Buildings and vehicles burned to the ground, fists thrown, flares fired, and property stolen.
Just some of the acts of violence captured on camera as the Sipekne’katik First Nation launched its modest livelihood fishery on Sept. 17.
Chief Mike Sack was not expecting any of it.
“We just thought we’d go down, exercise our right, have a little bit of backlash,” Sack told Face to Face Host Dennis Ward. “We thought our fight was going to be with the federal government.”
Some, including the leader of the federal NDP, have called the acts of non-Indigenous commercial fishers over the past few months, terrorism.
Sack says he sees it as a hate crime – individual acts directed at a Nation.
Those acts have trickled into everyday life, the things you don’t see on camera like the issues community members have when trying to fill their gas tanks or selling their catch.
Also caught on camera is video of RCMP officers seemingly standing by as events unfolded.
“That’s where a big frustration came from,” says Sack, “I’m very proud of my people. We were able to keep it calm and cool.
“The first couple of days there was hundreds of commercial boats in the area that were intimidating our people, circling them. That’s where the flares were fired.
“Then they went in to start hauling the gear. And the frustrating part for us, is they expressed they were going to take the law into their own hands, and they done that. And, as of yet, they haven’t been held accountable for that yet.”
Sack says his community doesn’t completely trust the RCMP, who brought in extra officers to keep an eye on the situation, yet.
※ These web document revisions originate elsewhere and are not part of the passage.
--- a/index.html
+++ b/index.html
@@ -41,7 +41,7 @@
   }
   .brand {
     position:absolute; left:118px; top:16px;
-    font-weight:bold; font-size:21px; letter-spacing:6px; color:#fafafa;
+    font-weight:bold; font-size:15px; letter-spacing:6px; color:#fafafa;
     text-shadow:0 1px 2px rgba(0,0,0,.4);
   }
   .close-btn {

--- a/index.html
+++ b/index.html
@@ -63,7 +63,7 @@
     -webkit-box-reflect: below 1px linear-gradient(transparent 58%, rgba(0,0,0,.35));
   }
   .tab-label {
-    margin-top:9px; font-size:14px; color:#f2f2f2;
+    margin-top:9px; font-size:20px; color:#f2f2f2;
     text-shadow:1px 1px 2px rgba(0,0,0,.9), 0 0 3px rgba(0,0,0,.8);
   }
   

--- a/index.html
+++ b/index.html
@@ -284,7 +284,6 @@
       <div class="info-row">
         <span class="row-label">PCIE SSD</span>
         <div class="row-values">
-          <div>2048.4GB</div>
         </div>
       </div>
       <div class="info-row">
Sack acknowledged there are more RCMP officers on the ground, but says his community wants more charges laid and believes hundreds of charges could be pressed against commercial fishers who oppose the Indigenous fishery.
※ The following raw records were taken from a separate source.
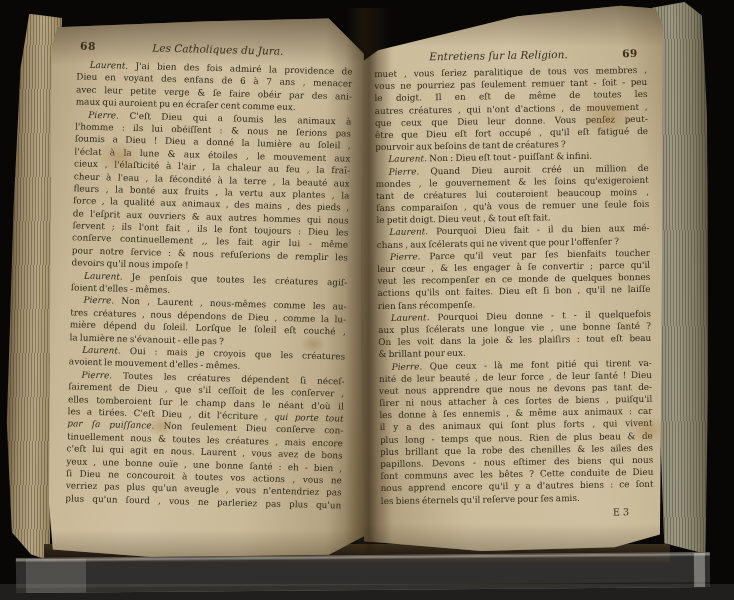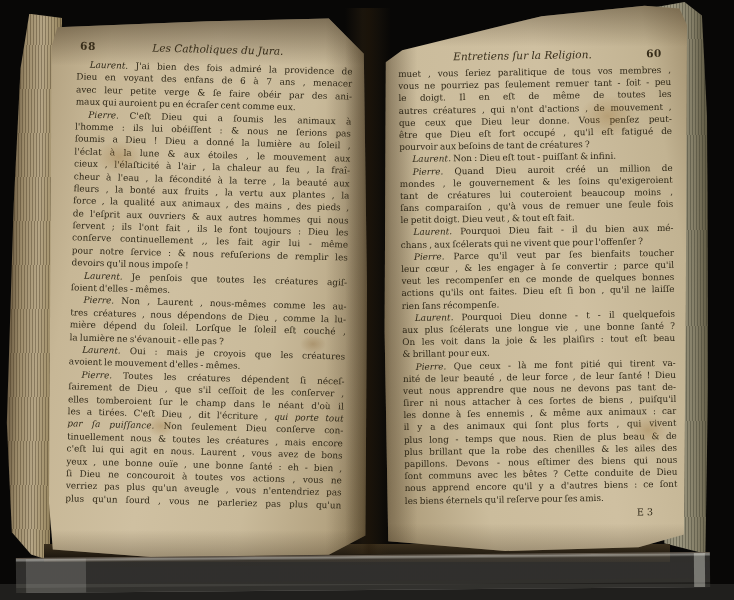--- a/index.html
+++ b/index.html
@@ -30,7 +30,7 @@
     background:linear-gradient(to bottom,rgba(48,34,16,.5),rgba(48,34,16,0) 9%),
                linear-gradient(to left,rgba(48,34,16,.34),rgba(48,34,16,0) 13%),
                linear-gradient(to top,rgba(48,34,16,.3),rgba(48,34,16,0) 5%);}
-  .page-right{left:384px;top:3px;width:303px;height:548px;
+  .page-right{left:360px;top:3px;width:303px;height:548px;
     background:linear-gradient(260deg,#a29170 0%,#c2b392 12%,#cfc0a1 40%,#cbbc9c 72%,#ab9a78 96%);
     clip-path:polygon(0.6% 10.8%,6% 8.6%,52% 2.4%,86% 0.5%,97.5% 1%,100% 4%,99.6% 55%,99% 97%,84% 99.3%,40% 100%,1.4% 98.2%,0.2% 60%);}
   .page-right::before{content:"";position:absolute;inset:0;pointer-events:none;

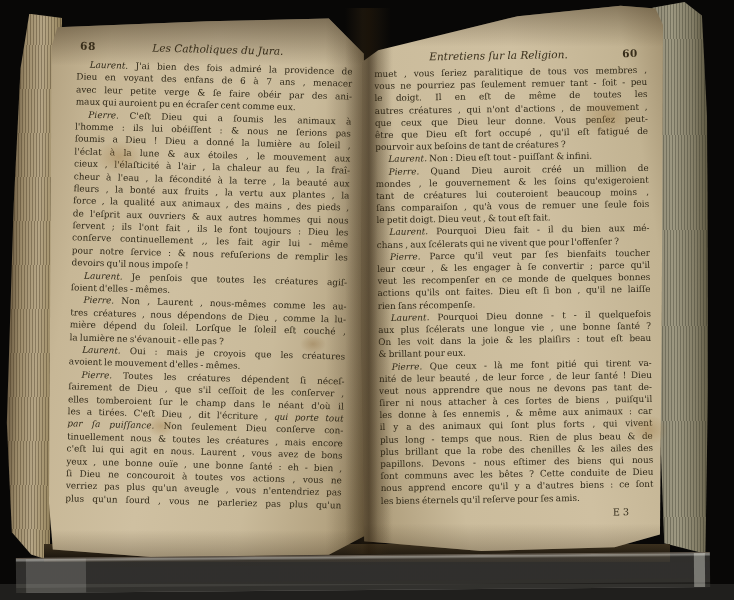--- a/index.html
+++ b/index.html
@@ -138,7 +138,7 @@
     <div class="content">
       <div class="pghead">
         <span class="running-title">Entretiens ſur la Religion.</span>
-        <span class="pagenum">60</span>
+        <span class="pagenum">69</span>
       </div>
       <div class="body" id="right-body">
           <div class="line"><span>muet , vous ſeriez paralitique de tous vos membres ,</span></div>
Sack commended the officers on the ground and says his frustration is with those higher up the chain of command.
While he was unsure at first, the believes RCMP Commissioner Brenda Lucki should be removed from the post.
“You ask anyone in my community or any First Nations here: if the shoe was on the other foot there would’ve been a lot of police officers in the area and there’s nothing anyone could say that would make us feel different about that. I think, if that’s the one that dropped the ball, the Commissioner, then definitely they should be replaced.”
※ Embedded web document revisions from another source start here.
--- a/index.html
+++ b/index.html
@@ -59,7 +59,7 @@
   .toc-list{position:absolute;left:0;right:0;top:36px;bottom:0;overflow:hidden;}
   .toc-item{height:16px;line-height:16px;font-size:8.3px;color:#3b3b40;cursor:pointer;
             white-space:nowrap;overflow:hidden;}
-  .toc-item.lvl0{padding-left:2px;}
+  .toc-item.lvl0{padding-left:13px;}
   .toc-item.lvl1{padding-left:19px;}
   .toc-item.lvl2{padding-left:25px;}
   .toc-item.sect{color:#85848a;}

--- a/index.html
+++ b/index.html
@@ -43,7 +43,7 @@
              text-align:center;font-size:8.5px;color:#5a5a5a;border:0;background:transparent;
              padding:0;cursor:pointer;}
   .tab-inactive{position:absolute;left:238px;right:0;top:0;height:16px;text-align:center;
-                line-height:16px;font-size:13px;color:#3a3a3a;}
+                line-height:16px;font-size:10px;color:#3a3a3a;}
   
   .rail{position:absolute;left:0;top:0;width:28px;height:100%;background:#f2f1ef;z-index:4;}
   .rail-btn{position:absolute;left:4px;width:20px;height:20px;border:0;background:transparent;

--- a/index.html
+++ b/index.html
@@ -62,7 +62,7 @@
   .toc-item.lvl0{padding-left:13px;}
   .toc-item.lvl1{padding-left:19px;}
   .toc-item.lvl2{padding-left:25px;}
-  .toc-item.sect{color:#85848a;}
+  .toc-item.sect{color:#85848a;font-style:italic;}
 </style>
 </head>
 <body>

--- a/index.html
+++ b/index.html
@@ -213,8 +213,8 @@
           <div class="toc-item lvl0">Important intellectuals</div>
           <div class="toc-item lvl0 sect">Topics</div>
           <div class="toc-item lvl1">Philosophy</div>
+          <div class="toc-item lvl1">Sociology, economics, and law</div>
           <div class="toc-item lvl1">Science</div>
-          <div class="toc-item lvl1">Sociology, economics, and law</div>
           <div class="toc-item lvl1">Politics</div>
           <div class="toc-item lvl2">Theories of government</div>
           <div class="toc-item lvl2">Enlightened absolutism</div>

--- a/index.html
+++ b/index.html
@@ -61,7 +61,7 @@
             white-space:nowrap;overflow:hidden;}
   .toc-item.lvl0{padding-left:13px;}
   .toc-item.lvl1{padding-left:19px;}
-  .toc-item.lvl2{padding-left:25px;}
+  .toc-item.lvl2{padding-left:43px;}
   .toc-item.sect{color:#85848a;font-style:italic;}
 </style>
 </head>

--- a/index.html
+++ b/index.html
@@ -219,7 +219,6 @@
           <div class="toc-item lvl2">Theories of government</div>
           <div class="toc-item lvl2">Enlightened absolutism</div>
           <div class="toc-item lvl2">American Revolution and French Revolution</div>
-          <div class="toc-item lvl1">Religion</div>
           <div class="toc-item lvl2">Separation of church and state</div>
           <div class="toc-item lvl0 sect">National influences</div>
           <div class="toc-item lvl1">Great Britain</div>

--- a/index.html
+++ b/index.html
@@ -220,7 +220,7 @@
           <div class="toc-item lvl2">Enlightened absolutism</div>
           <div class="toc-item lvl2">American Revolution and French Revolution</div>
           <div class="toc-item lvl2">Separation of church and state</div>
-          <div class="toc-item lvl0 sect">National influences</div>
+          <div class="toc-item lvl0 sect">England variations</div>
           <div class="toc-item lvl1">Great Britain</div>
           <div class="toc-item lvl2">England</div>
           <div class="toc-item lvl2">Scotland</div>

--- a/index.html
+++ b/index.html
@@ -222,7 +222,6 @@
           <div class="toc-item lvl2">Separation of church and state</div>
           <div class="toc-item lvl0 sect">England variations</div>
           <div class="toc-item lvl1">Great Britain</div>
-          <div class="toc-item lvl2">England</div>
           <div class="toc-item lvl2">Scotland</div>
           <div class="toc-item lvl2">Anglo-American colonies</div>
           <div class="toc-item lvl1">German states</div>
Sack believes if charges had been laid in the first place, things would not have escalated.
Tensions have calmed in recent weeks, which Sack attributed to the court injunction the Mi’kmaw secured in late October and not orders from the RCMP commissioner.
Sack, who was first elected Chief in 2016 and re-elected for a third term on Nov. 3, says his community is trying to determine for themselves exactly what a “moderate livelihood” is as outlined in the Marshall Decision and stalled negotiations with the federal government.
According to Sack, a captain who owns his own boat can take home about $600,000 a year, while a deckhand can earn between $60,000 and $80,000.
It’s an attractive income for a community with up to 14 people living in some homes and the need of 400 homes, just to meet capacity.
The Nation is also working with the Department of Fisheries and Oceans on a study to make sure the lobsters are safe and the stocks plentiful.
Sack says talks on the government side of things have been going well, but he is adamant things didn’t need to get to this point. The Marshall Decision would not have been needed if the government lived up to the Treaties, he adds.
Sack says the community is looking at taking this to the United Nations to hold the government accountable.
“We’re exploring all avenues,” he says. “We’re taking it on as a broader approach and we’ll take it as far as we have to go just to make sure our voice is heard.
“I don’t want to be fighting this right now but I’d rather do it than have my kids or grandkids down the road. So, if we can get this set. Like I said, there shouldn’t have even had to be a Marshall Decision. If the Treaties were honoured, we wouldn’t be here. Everybody would be used to it by now, there would be a much more broader knowledge of it and life would be easier.”